▸ **The task**
The records that follow must be printed exactly as they are.

▸ **Records for this exercise**
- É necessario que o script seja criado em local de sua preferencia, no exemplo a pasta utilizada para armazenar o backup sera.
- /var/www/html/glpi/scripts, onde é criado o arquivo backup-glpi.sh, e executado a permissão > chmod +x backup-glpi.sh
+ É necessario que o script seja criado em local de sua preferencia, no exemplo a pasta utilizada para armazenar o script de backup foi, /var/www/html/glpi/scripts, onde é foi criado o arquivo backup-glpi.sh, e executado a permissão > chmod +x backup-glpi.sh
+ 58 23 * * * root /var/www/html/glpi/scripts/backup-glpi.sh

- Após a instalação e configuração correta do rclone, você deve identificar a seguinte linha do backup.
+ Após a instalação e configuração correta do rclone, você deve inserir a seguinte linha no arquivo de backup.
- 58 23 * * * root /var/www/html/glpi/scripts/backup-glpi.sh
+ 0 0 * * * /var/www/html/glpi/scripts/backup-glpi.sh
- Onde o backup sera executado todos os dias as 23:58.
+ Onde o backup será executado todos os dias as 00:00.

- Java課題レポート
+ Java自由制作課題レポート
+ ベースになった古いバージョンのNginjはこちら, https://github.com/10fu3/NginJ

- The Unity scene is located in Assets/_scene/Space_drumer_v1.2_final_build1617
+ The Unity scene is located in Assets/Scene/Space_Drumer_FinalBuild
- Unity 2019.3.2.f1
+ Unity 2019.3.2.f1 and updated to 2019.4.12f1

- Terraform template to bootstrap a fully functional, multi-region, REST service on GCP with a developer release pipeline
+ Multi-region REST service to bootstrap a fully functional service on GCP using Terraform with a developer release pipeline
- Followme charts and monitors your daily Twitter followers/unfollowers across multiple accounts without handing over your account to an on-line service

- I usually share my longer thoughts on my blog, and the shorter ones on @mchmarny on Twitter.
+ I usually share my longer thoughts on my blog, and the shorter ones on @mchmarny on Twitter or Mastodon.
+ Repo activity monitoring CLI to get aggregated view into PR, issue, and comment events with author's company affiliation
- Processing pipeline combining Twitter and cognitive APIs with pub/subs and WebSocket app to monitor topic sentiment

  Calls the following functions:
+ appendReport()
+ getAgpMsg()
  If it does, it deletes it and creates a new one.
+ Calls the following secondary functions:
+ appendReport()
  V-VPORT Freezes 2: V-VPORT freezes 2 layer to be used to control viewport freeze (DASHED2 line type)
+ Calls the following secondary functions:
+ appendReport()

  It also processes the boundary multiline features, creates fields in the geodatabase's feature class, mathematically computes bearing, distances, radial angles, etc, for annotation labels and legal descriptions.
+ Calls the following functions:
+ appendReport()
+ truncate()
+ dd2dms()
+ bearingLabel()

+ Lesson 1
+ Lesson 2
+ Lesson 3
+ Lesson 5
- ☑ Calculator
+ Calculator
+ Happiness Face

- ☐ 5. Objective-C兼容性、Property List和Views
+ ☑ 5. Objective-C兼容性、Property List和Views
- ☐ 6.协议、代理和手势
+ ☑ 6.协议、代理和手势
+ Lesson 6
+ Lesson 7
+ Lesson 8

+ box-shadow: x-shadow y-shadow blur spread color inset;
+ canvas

▸ **The answer**
- É necessario que o script seja criado em local de sua preferencia, no exemplo a pasta utilizada para armazenar o backup sera.
- /var/www/html/glpi/scripts, onde é criado o arquivo backup-glpi.sh, e executado a permissão > chmod +x backup-glpi.sh
+ É necessario que o script seja criado em local de sua preferencia, no exemplo a pasta utilizada para armazenar o script de backup foi, /var/www/html/glpi/scripts, onde é foi criado o arquivo backup-glpi.sh, e executado a permissão > chmod +x backup-glpi.sh
+ 58 23 * * * root /var/www/html/glpi/scripts/backup-glpi.sh

- Após a instalação e configuração correta do rclone, você deve identificar a seguinte linha do backup.
+ Após a instalação e configuração correta do rclone, você deve inserir a seguinte linha no arquivo de backup.
- 58 23 * * * root /var/www/html/glpi/scripts/backup-glpi.sh
+ 0 0 * * * /var/www/html/glpi/scripts/backup-glpi.sh
- Onde o backup sera executado todos os dias as 23:58.
+ Onde o backup será executado todos os dias as 00:00.

- Java課題レポート
+ Java自由制作課題レポート
+ ベースになった古いバージョンのNginjはこちら, https://github.com/10fu3/NginJ

- The Unity scene is located in Assets/_scene/Space_drumer_v1.2_final_build1617
+ The Unity scene is located in Assets/Scene/Space_Drumer_FinalBuild
- Unity 2019.3.2.f1
+ Unity 2019.3.2.f1 and updated to 2019.4.12f1

- Terraform template to bootstrap a fully functional, multi-region, REST service on GCP with a developer release pipeline
+ Multi-region REST service to bootstrap a fully functional service on GCP using Terraform with a developer release pipeline
- Followme charts and monitors your daily Twitter followers/unfollowers across multiple accounts without handing over your account to an on-line service

- I usually share my longer thoughts on my blog, and the shorter ones on @mchmarny on Twitter.
+ I usually share my longer thoughts on my blog, and the shorter ones on @mchmarny on Twitter or Mastodon.
+ Repo activity monitoring CLI to get aggregated view into PR, issue, and comment events with author's company affiliation
- Processing pipeline combining Twitter and cognitive APIs with pub/subs and WebSocket app to monitor topic sentiment

  Calls the following functions:
+ appendReport()
+ getAgpMsg()
  If it does, it deletes it and creates a new one.
+ Calls the following secondary functions:
+ appendReport()
  V-VPORT Freezes 2: V-VPORT freezes 2 layer to be used to control viewport freeze (DASHED2 line type)
+ Calls the following secondary functions:
+ appendReport()

  It also processes the boundary multiline features, creates fields in the geodatabase's feature class, mathematically computes bearing, distances, radial angles, etc, for annotation labels and legal descriptions.
+ Calls the following functions:
+ appendReport()
+ truncate()
+ dd2dms()
+ bearingLabel()

+ Lesson 1
+ Lesson 2
+ Lesson 3
+ Lesson 5
- ☑ Calculator
+ Calculator
+ Happiness Face

- ☐ 5. Objective-C兼容性、Property List和Views
+ ☑ 5. Objective-C兼容性、Property List和Views
- ☐ 6.协议、代理和手势
+ ☑ 6.协议、代理和手势
+ Lesson 6
+ Lesson 7
+ Lesson 8

+ box-shadow: x-shadow y-shadow blur spread color inset;
+ canvas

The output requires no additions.